Office in a Small City por Edward Hopper

Música, ruídos: oásis e desertos

Em contrapartida às considerações abrangentes, amplas, exteriores, opunha-se talvez uma certa necessidade de voltar-se ao centro, à unidade, que era de onde partia qualquer ideia do mundo.

Fiona Rae. Sem título. 1996Bar do Tomás, depois o Oásis. Como sempre. Cerveja. Vodca. Rostos e corpos, mulheres ainda atraíam seus olhos, obscuramente. Música, breves sinais de bem-estar, mesmo assim sem o entusiasmo das noites de verão. Tornou a pensar que não estaria naqueles bares. Que estaria morto. Vozes mais próximas, ruídos humanos que agora menos lhe interessavam, embora mal ouvisse o que diziam os outros. No Oásis, nunca havia nada de interessante. Como sempre.

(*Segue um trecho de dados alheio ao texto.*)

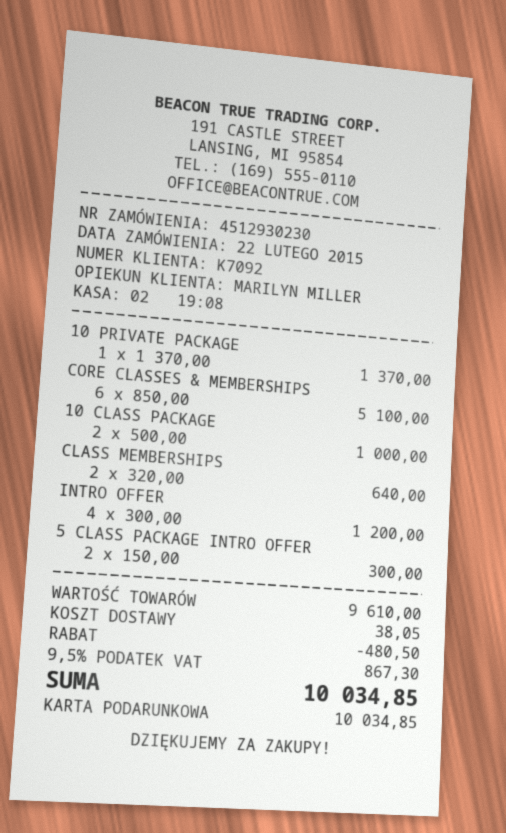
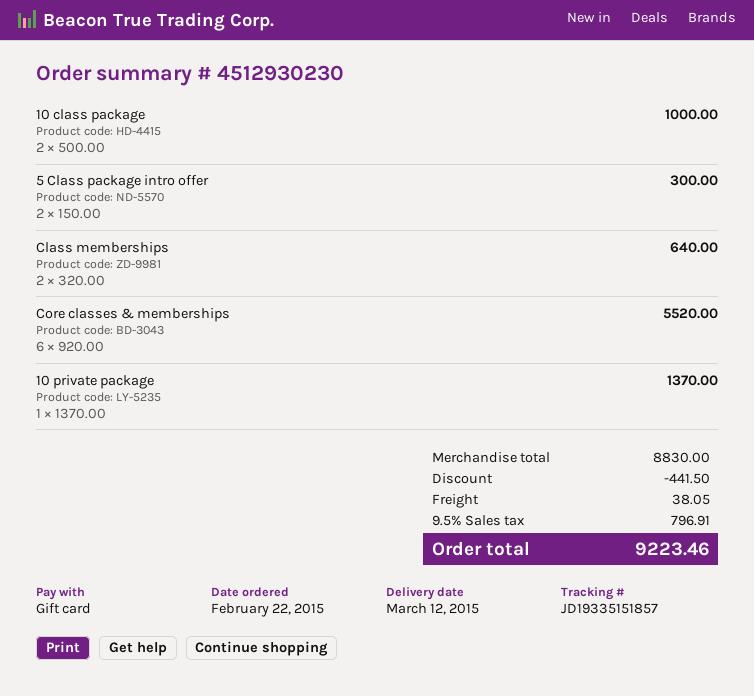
CORE CLASSES & MEMBERSHIPS: 6 x 850.00 = 5100.00 -> 6 x 920.00 = 5520.00
INTRO OFFER: 4 x 300.00 = 1200.00 -> none
subtotal: 9610.00 -> 8830.00
discount: 480.50 -> 441.50
tax: 9.5% = 867.30 -> 9.5% = 796.91
total: 10034.85 -> 9223.46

Em outra mesa, uma garota perscrutava os homens presentes, como se caçasse. Se Bruno estivesse ali, já se teriam fisgado. Bruno desejava a vida. Morto tão repentinamente, enquanto a vida que ele parecia amar prosseguia entre olhares e ritmos, pairando enfumaçada em lugares assim, herança a estranhos homens enfraquecidos como Júlio. Havia muitos Oásis pelo mundo. Não raro, mais desertos que os próprios desertos. Perto do cantor, o simpático negro de dentes grandes e sorriso fácil, numa banqueta própria ao percussionista, acompanhava o ritmo da música com um movimento de corpo e batendo palmas. Olhos fechados, parecia em transe. Não precisava senão de alguns momentos assim, e os procurava, para continuar vivendo. Pequenos prazeres compensavam os dias. E por que não? Também perto do palco, uma garota dançava ativamente e como parte da música, desenhada em roupas escuras, justas, sapatos de salto e adereços oscilantes. Seu corpo em movimento, a própria materialização dos ritmos mais alegres, ela viva entre luz e fumaça. Cantava, e não se ouvia sua voz. Viu que Júlio a observava, sorriu para ele. Júlio desviou-se, deitou o resto de vodca sangue adentro. Ao garçom, outra dose. Outra vez pensou em Bruno. Tinha a impressão de que ele teria tido mais sorte e saído na frente. Vontade de segui-lo, mas não por ele. Não por alguma coisa. Vontade de também chegar. Não a alguma coisa. Trocaria de lugar com ele, se possível, Bruno merecia estar ali – outra ideia ridícula. Júlio assistia à sensualidade dessa que ilustrava com o corpo os ritmos crescentes, uma dessas mulheres com pouco a dizer e muito que atuar, que tanto atraíam o amigo e que hoje, para ele, nada mais podiam significar. Um rapaz passava entre as mesas. Tinha um nariz enorme e horrendo. Devia ter sido triste para ele, uma vida inteira com aquele nariz. E afinal estava ali: e sorria. Uma criança infeliz, um adolescente humilhado e quem sabe o quanto sofreria agora? Ainda assim, seu nariz parecia menor e menos horrendo que a estranha intuição – assim lhe ocorrera chamar naquele momento – com que Júlio instintivamente farejava o mundo. Com bem menos do que isso, pensou, escrevem-se livros exemplares com lições positivas de força de vontade e receitas de bolo. Uma vida arruinada. Por um nariz.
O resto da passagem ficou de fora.